## YOUR TASK
Take the line that contains "in rule 8.3;" and every line after it in the material below, and quote them exactly.

## ENTRIES SUPPLIED

Segment Open

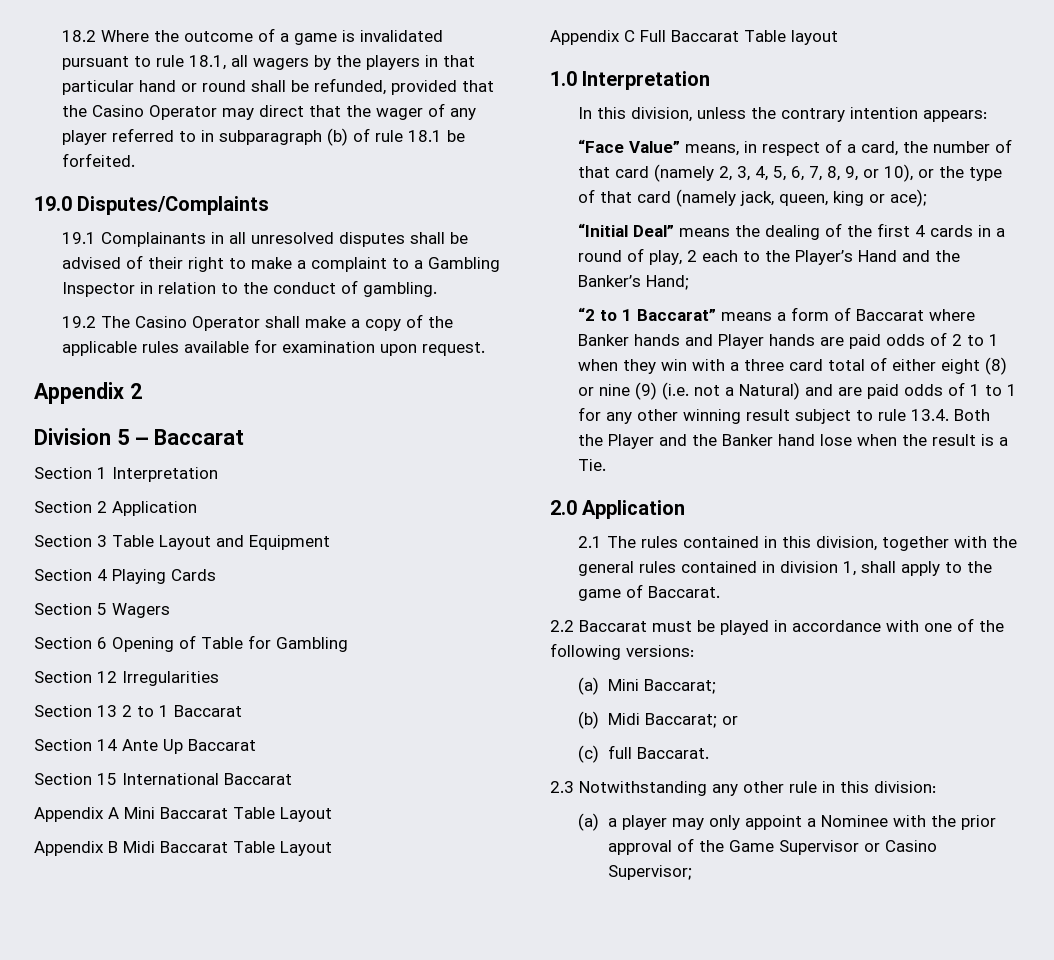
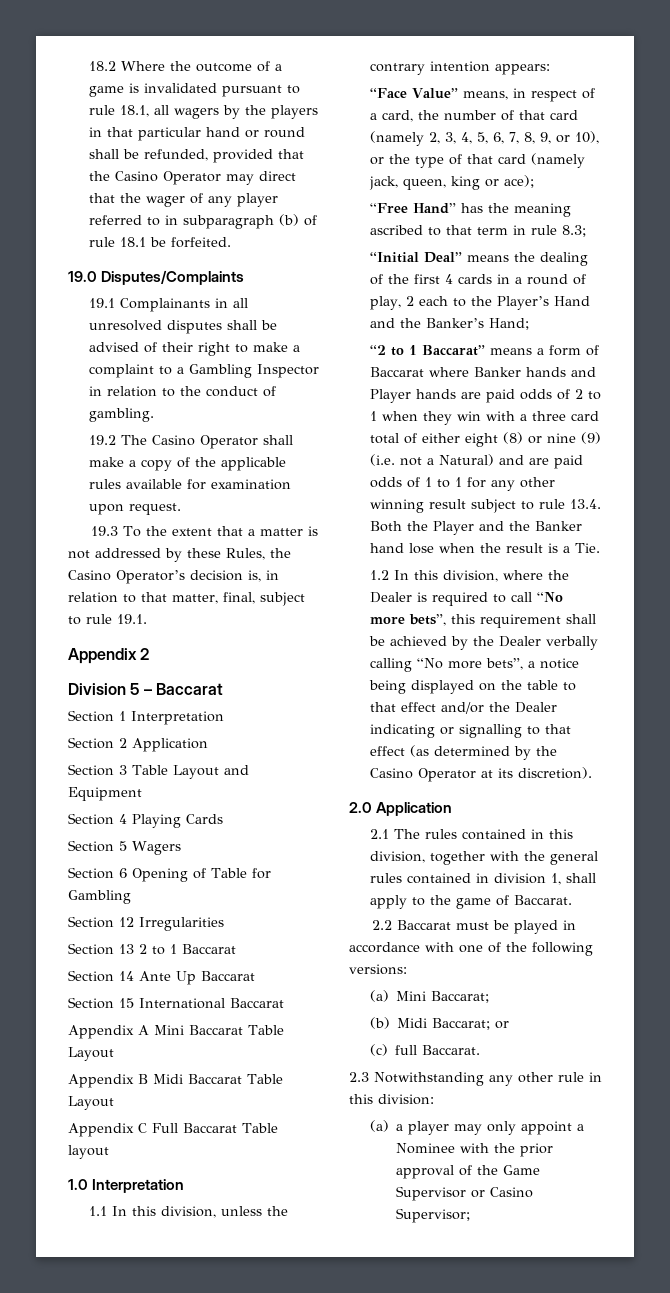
+ 19.3 To the extent that a matter is not addressed by these Rules, the Casino Operator’s decision is, in relation to that matter, final, subject to rule 19.1.
- In this division, unless the contrary intention appears:
+ 1.1 In this division, unless the contrary intention appears:
+ “Free Hand” has the meaning ascribed to that term in rule 8.3;
+ 1.2 In this division, where the Dealer is required to call “No more bets”, this requirement shall be achieved by the Dealer verbally calling “No more bets”, a notice being displayed on the table to that effect and/or the Dealer indicating or signalling to that effect (as determined by the Casino Operator at its discretion).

Segment Closed

## SOLUTION FOR THIS TASK
+ “Free Hand” has the meaning ascribed to that term in rule 8.3;
+ 1.2 In this division, where the Dealer is required to call “No more bets”, this requirement shall be achieved by the Dealer verbally calling “No more bets”, a notice being displayed on the table to that effect and/or the Dealer indicating or signalling to that effect (as determined by the Casino Operator at its discretion).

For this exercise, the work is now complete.